On leash, one can address manners and control; off-leash, one cannot. This does not mean to allow your dog to go nose to nose with another dog while leashed.  However, training your dog to walk politely on leash can enable you to walk your dog in public without a lot of dog to dog drama!  

 

Start by working on good polite behavior within your own home.  Don’t allow your dog to be pushy or dictate your actions.  If your dog is pushy or demanding completely ignore him.   If he walks away,  you can then move on to the next activity.  There are other techniques you can try if ignoring doesn’t work.

You need to master all indoor activity before being able to address issues outside your home. Use a leash indoors to help guide your dog.  Leashes are helpful tools to quickly gain control.  Once you have immediate responses and polite manners inside your home, take it outside and begin to practice in the presence of other distractions.  Start in your backyard.  Praise any effort your dog makes when he compiles.  Always follow through on any commands.  It is very important to prove to your dog that you will always follow through.  Never try to intimidate or sound angry.  This will work against you and will not help gain your dog’s respect.

 
 
Practice commands that involve your dog holding a “stay” and “recall”( the “come” command).  When your dog complies, praise and feel free to reward his hard work with kibble or a treat.  Finally, be sure you have trained your dog to walk politely on leash, with no pulling.
 
If you don’t know how to introduce or teach these commands, it is well work your time and money to hire a professional to help.
 
 
 

Teaching Your Dog Hide and Seek!

Playing hide and seek with your dog and child

Why play hide and seek with your dog? 

– It’s a great way to teach a dog to come to his name

– It’s a fun way for children to interact with their dog

Playing this with your dog and child is fun for all.  Initially, you will need to guide and participate, but after a couple of times playing, your child may be able to do this without your help.

This is an indoor game to start.  You may be able to play outside once your dog knows the game.

You will need:

  • Kibble or small dog treats (slightly larger than a pea)
  • 4-6 ft. leash and collar or harness on your dog
  • Your child wearing clothing with pockets to carry treats

To start:

 Step one:  Prime the dog!

Hold the leash loosely at the handle, say your dog’s name and “come!”, in a happy voice and as soon as your dog looks at you or takes a step towards you, give a piece of kibble and say, “Good dog!” Now have your child copy you and practice calling your dog.  Its important to give immediate positive feedback to your dog when they respond to the person calling their name.

Have your child practice giving the treat on the palm of their hand.

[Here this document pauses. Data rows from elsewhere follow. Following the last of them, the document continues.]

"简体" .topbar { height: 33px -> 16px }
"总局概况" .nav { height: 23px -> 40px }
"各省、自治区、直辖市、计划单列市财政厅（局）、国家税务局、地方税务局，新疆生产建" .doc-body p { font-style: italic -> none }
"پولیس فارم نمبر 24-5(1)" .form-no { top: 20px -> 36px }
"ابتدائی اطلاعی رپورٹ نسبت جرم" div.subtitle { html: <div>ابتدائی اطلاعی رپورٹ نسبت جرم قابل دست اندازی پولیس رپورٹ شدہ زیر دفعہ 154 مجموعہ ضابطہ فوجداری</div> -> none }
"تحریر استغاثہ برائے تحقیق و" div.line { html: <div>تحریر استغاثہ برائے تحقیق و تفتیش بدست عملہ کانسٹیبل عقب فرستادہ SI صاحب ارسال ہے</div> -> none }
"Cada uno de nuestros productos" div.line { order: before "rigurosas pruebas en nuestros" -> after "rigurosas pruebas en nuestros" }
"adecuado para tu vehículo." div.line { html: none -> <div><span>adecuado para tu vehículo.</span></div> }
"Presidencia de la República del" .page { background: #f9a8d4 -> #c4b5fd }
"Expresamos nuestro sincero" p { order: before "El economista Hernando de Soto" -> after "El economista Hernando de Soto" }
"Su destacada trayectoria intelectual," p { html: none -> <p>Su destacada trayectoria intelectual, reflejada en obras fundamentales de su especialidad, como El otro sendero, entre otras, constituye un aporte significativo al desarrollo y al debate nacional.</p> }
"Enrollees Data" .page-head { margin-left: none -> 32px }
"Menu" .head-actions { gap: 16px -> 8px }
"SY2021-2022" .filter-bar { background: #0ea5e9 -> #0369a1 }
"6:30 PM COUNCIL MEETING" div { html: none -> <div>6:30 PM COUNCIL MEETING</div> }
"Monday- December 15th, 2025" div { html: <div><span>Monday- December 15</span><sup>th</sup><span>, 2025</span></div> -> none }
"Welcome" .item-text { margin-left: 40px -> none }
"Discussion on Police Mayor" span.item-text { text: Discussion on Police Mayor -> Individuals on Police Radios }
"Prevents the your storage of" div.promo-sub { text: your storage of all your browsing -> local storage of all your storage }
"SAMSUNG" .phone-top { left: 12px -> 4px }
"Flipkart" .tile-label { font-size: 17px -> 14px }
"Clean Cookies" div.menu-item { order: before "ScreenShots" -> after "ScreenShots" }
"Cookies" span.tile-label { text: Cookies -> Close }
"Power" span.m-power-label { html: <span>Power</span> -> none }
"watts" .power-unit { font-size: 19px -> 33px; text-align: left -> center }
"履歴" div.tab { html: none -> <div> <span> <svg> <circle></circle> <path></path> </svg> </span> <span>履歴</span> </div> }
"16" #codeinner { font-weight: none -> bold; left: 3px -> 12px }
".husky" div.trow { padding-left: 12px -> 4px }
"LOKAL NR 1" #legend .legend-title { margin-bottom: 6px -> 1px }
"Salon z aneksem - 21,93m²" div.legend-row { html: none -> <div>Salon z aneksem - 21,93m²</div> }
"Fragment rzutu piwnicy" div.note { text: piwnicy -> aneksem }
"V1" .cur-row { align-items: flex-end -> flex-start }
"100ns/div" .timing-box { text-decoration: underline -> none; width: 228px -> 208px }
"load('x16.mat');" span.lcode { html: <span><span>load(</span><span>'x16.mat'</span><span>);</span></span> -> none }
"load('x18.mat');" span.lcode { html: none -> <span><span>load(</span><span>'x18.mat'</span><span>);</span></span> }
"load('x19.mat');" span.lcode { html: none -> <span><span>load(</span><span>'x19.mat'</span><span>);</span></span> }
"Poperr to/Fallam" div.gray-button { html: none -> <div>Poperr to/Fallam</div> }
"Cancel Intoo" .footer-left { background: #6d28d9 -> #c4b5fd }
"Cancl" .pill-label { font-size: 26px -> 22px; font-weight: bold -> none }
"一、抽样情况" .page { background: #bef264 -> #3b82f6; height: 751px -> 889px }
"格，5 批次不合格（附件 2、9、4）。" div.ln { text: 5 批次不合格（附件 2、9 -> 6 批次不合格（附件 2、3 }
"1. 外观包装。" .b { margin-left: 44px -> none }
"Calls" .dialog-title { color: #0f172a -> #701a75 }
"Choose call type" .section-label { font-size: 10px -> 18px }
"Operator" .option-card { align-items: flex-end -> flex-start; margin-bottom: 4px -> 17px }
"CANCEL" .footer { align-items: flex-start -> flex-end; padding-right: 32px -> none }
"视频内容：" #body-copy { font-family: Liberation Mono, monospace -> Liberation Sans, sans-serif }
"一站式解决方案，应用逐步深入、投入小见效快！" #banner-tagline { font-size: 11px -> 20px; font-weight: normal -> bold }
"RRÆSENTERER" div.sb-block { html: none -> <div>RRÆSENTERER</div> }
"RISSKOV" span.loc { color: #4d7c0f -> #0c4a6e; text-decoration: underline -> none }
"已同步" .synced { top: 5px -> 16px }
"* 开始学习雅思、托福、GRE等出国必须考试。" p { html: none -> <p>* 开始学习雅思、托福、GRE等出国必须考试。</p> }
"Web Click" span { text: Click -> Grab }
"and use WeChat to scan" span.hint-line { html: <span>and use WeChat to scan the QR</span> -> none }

Repeat this 4-6 times. If your child is uncomfortable about handing the treat to their dog, they can drop kibble on the floor. The most important thing is to do it as soon as the dog looks to you.

Step 2: Playing the game:

Parent holds leash initially to keep the dog from following the child.

Child hides, (this can be behind a door(keep the door up and have the child step behind), in an open closet, under a table, beside a bed, etc.) somewhere that the dog has access to reach the child.

Have the child shout “ready” followed by “(dog’s name), come!” 

Hopefully your dog will immediately start to go to your child’s voice. If not, you are holding the leash so if the dog doesn’t understand this first time, you can guide until it finds the child, but the dog should lead the way after he understands the game.  Every few seconds, have child repeat the call to help the dog locate the sound.

As soon as the dog finds the child they should immediately praise (“Good dog!”) as they give the dog the treat! 

Repeat in a new area.  Play this no more than 4- 6 times as you want both the dog and the child to stay excited to play!  You don’t want the dog to get burned out on being called.  If you teach the command “wait” your child can use this to have the dog wait to be called each turn.

Repeat the next day and you’ll soon have a dog who likes to come when called and a happy child.